> **DATA SHOWN**:

<<<<

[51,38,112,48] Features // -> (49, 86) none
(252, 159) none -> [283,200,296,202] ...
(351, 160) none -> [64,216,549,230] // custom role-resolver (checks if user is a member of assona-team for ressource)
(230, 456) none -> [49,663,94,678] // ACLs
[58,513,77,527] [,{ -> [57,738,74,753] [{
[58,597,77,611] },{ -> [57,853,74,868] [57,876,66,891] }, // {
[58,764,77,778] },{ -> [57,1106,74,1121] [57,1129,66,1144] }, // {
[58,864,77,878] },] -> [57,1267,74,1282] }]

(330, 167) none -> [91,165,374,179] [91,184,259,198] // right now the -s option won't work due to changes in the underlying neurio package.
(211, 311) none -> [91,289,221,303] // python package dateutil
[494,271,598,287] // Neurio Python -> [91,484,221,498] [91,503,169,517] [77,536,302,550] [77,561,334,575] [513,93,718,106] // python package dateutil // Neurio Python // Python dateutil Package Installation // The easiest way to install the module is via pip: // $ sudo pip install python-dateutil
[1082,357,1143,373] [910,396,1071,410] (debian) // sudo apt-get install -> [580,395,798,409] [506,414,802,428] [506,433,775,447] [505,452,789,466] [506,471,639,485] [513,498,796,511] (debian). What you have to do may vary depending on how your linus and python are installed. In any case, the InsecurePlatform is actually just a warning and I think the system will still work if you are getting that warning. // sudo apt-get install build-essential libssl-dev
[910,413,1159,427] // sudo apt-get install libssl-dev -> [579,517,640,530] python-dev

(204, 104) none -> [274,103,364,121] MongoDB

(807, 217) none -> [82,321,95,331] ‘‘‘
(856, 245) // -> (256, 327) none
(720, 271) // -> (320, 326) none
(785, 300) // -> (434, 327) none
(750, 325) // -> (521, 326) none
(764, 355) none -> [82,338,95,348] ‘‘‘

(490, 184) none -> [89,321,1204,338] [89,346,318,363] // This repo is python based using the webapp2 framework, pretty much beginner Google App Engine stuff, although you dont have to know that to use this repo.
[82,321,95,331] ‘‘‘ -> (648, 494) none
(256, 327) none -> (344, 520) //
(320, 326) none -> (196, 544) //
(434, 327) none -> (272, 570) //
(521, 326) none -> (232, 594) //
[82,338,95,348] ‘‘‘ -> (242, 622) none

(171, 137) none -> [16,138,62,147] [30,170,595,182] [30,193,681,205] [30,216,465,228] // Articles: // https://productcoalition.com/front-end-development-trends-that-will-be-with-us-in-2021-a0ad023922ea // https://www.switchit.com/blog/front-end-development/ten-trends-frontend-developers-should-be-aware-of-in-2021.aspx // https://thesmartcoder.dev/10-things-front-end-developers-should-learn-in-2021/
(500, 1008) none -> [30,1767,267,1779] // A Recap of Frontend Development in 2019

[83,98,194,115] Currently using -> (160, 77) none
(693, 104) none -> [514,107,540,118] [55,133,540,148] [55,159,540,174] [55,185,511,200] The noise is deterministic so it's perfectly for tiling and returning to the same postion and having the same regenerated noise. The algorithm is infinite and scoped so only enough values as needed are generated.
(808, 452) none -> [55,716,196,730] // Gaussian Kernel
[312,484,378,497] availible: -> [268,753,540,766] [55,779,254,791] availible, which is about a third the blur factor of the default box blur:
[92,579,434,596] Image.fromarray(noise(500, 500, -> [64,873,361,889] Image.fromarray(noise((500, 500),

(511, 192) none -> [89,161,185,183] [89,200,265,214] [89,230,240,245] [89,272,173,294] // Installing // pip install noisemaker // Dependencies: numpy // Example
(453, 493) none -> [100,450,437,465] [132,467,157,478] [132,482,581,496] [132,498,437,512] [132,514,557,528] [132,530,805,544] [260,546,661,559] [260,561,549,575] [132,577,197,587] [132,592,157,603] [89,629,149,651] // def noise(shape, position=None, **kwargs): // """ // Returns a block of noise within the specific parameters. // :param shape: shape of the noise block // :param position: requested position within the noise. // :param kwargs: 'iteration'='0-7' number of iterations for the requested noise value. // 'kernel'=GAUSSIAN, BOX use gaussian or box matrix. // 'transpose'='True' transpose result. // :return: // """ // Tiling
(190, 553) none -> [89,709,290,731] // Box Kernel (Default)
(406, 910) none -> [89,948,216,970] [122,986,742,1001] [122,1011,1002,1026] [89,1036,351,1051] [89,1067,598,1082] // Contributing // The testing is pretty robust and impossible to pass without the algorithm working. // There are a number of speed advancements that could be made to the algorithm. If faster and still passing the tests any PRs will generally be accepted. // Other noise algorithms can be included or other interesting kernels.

>>>>

> **WHAT NEEDS TO BE DONE**:
Copy out each line of the listing where the string "install" appears.

> **OUTPUT OF THE TASK**:
[494,271,598,287] // Neurio Python -> [91,484,221,498] [91,503,169,517] [77,536,302,550] [77,561,334,575] [513,93,718,106] // python package dateutil // Neurio Python // Python dateutil Package Installation // The easiest way to install the module is via pip: // $ sudo pip install python-dateutil
[1082,357,1143,373] [910,396,1071,410] (debian) // sudo apt-get install -> [580,395,798,409] [506,414,802,428] [506,433,775,447] [505,452,789,466] [506,471,639,485] [513,498,796,511] (debian). What you have to do may vary depending on how your linus and python are installed. In any case, the InsecurePlatform is actually just a warning and I think the system will still work if you are getting that warning. // sudo apt-get install build-essential libssl-dev
[910,413,1159,427] // sudo apt-get install libssl-dev -> [579,517,640,530] python-dev
(511, 192) none -> [89,161,185,183] [89,200,265,214] [89,230,240,245] [89,272,173,294] // Installing // pip install noisemaker // Dependencies: numpy // Example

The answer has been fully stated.